Letters from Whitechapel takes place over the course of four nights. On nights one, two, and four, Jack kills one victim per night. On night three, he kills two. The murder locations are known to the detectives, but Jack himself never appears on the board. Instead, he records his movements on a pad that’s kept secret from the police as he attempts to make it back to his hideout each night.
As the detectives close in on Jack by asking questions about the route he’s taking, it becomes a tense cat-and-mouse chase through the streets of London. Those who have played Scotland Yard (published in 1983) will recognize that Letters from Whitechapel is basically an advanced -- and much more thematic -- version of that classic game.
Sherlock Holmes Consulting Detective (1 to 8 players, about 1.5 to 2 hours per game)
This is the only game on this list that can be played solo. It also isn’t really a board game -- it’s more of a mental challenge. Sherlock Holmes Consulting Detective comes with a map of London and 10 cases that should be played in chronological order; each has its own full casebook and a one-page newspaper that ties into the game and includes clues to be discovered as the game progresses.

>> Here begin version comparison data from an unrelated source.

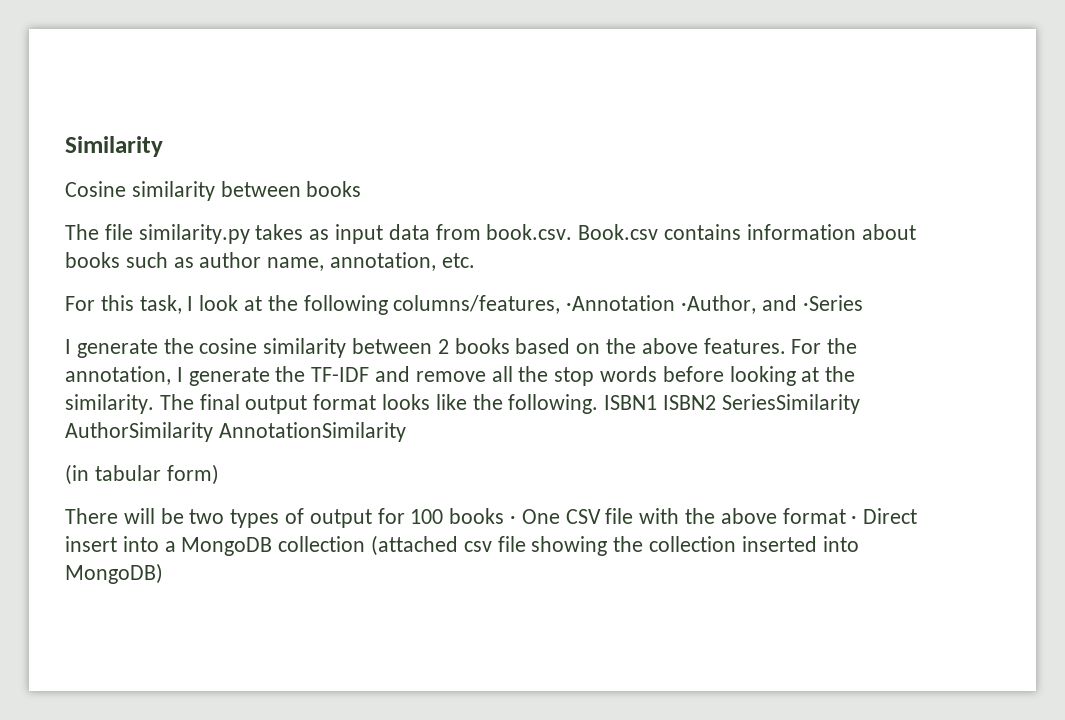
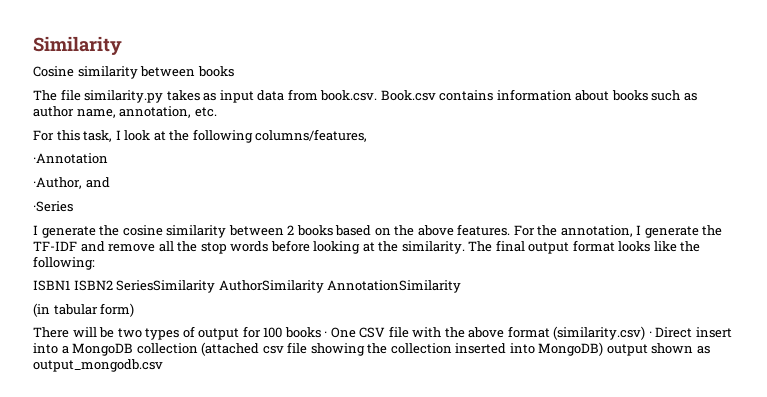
(561, 304) none -> (368, 135) //
(676, 303) none -> (108, 158) //
(797, 303) none -> (110, 182) //
[508,394,599,414] following. -> [33,256,95,270] following: //
(846, 516) none -> [553,326,646,340] (similarity.csv)
(163, 573) none -> [606,343,710,356] [33,359,163,372] output shown as output_mongodb.csv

To solve a case, players visit locations on the map (the buildings are numbered, and any building can be visited at any time) and read a paragraph of text. When enough evidence has been gathered -- a decision left to the players -- it’s time to turn to the back of the book and answer a series of questions about the crime. The score is determined by comparing the players’ answers to Sherlock Holmes’ answers (found in the back of each casebook).
Hours upon hours of fun await anyone who dives into Sherlock Holmes Consulting Detective.
Codenames (4 to 8 players, about 15 minutes per game)
I admit the theme is a bit thin on this word / party game -- players are supposedly secret agents -- but it doesn’t matter. Codenames is by far my favorite new party game of the past five years. (It also won numerous awards and is currently the #20 ranked game of all time at BoardGameGeek.com.)
The rules are simple: a five-by-five grid of cards is laid out on the table; each card contains a single word. One player on each team gets to look at a secret map showing which cards represent their agents and which card represents the assassin. These players give single-word clues -- and a number -- to their teammates, trying to get them to guess the words on the cards representing their own agents.
The best clues allow teammates to guess multiple words at once. Saying “metal, three,” for example, might lead your team to guess “iron,” “steel,” and “pipe.” Inevitably, however, there will be complications. Despite the variety of cards, every game seems to wind up with tough combinations like “pin” and “needle” -- and, very often, “pin” is a word for one team while “needle” is for the other.
But beware: Guessing a card that belongs to the other team advances them toward a victory; guessing the card that represents the assassin results in an immediate loss.
Codenames provides as much opportunity for wordplay, creativity, and laughter as any game I’ve ever played. It earns my highest recommendation.
Other fantastic crime-themed games include Android (murder and conspiracy set in a dystopian future), Deception: Murder in Hong Kong (players are investigators solving a murder -- but one of them is the killer), Mystery Express (a murder takes place on the Orient Express), Mystery of the Abbey (a monk has been murdered in medieval France), and P.I. (a challenging deduction game set in the 1950s).